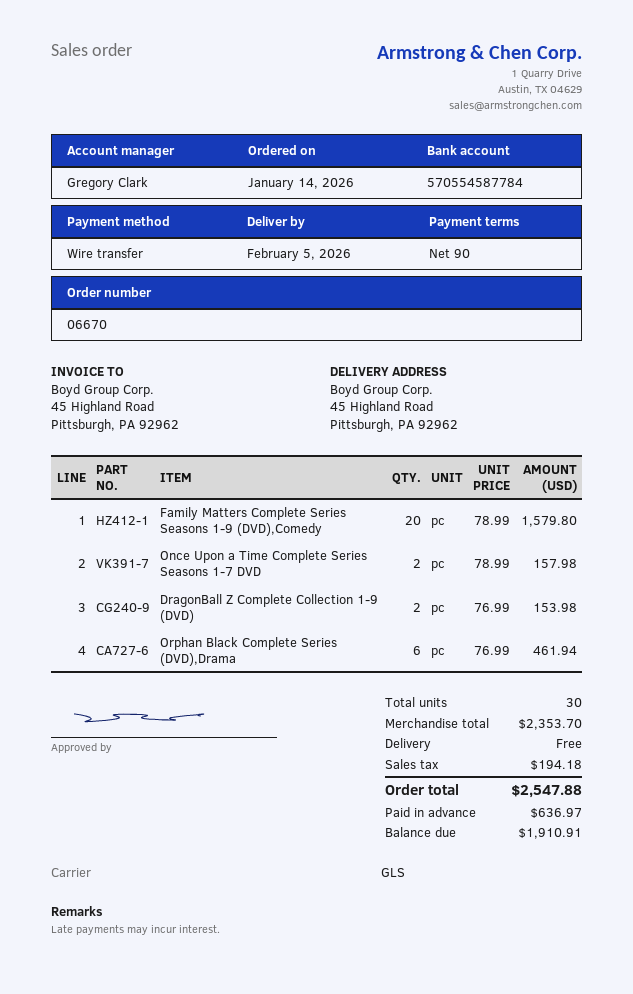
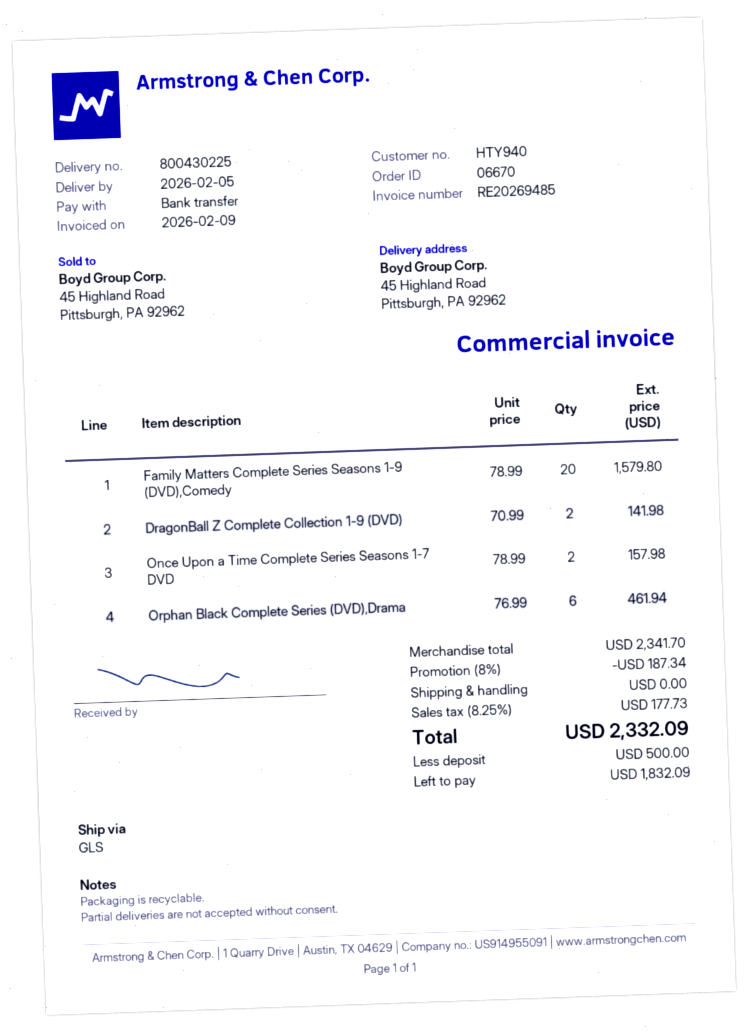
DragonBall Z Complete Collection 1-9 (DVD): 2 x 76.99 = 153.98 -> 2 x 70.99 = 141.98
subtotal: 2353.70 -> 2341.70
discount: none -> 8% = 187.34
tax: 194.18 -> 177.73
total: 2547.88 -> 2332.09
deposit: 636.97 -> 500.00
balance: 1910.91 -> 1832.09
· · · · · · ·
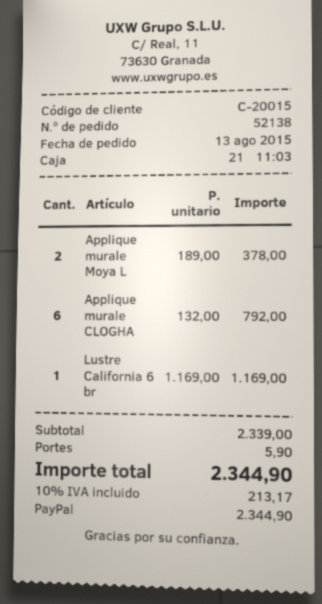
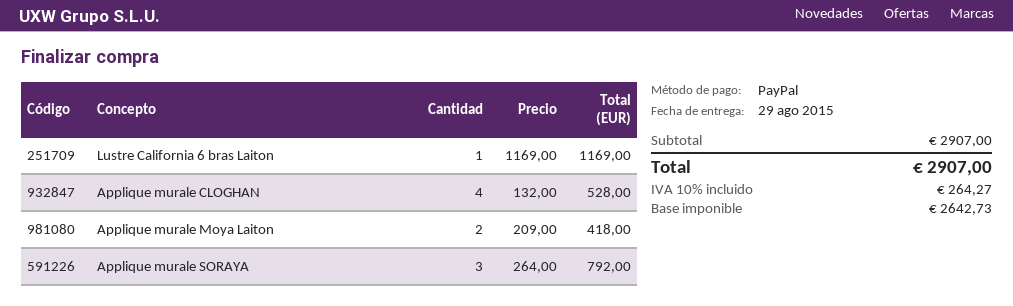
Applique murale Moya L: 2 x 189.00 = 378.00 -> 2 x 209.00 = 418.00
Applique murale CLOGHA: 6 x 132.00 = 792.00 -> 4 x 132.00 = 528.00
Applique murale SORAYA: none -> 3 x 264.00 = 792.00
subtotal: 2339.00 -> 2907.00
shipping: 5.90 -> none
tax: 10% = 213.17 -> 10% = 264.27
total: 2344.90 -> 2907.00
· · · · · · ·
[PROBLEM] Taking the listing above as the source, transcribe only the lines starting at the line with "DragonBall Z Complete" and going through the line with "balance: 1910.91 -> 1832.09", unaltered and with both ends included.

[RESULT]
DragonBall Z Complete Collection 1-9 (DVD): 2 x 76.99 = 153.98 -> 2 x 70.99 = 141.98
subtotal: 2353.70 -> 2341.70
discount: none -> 8% = 187.34
tax: 194.18 -> 177.73
total: 2547.88 -> 2332.09
deposit: 636.97 -> 500.00
balance: 1910.91 -> 1832.09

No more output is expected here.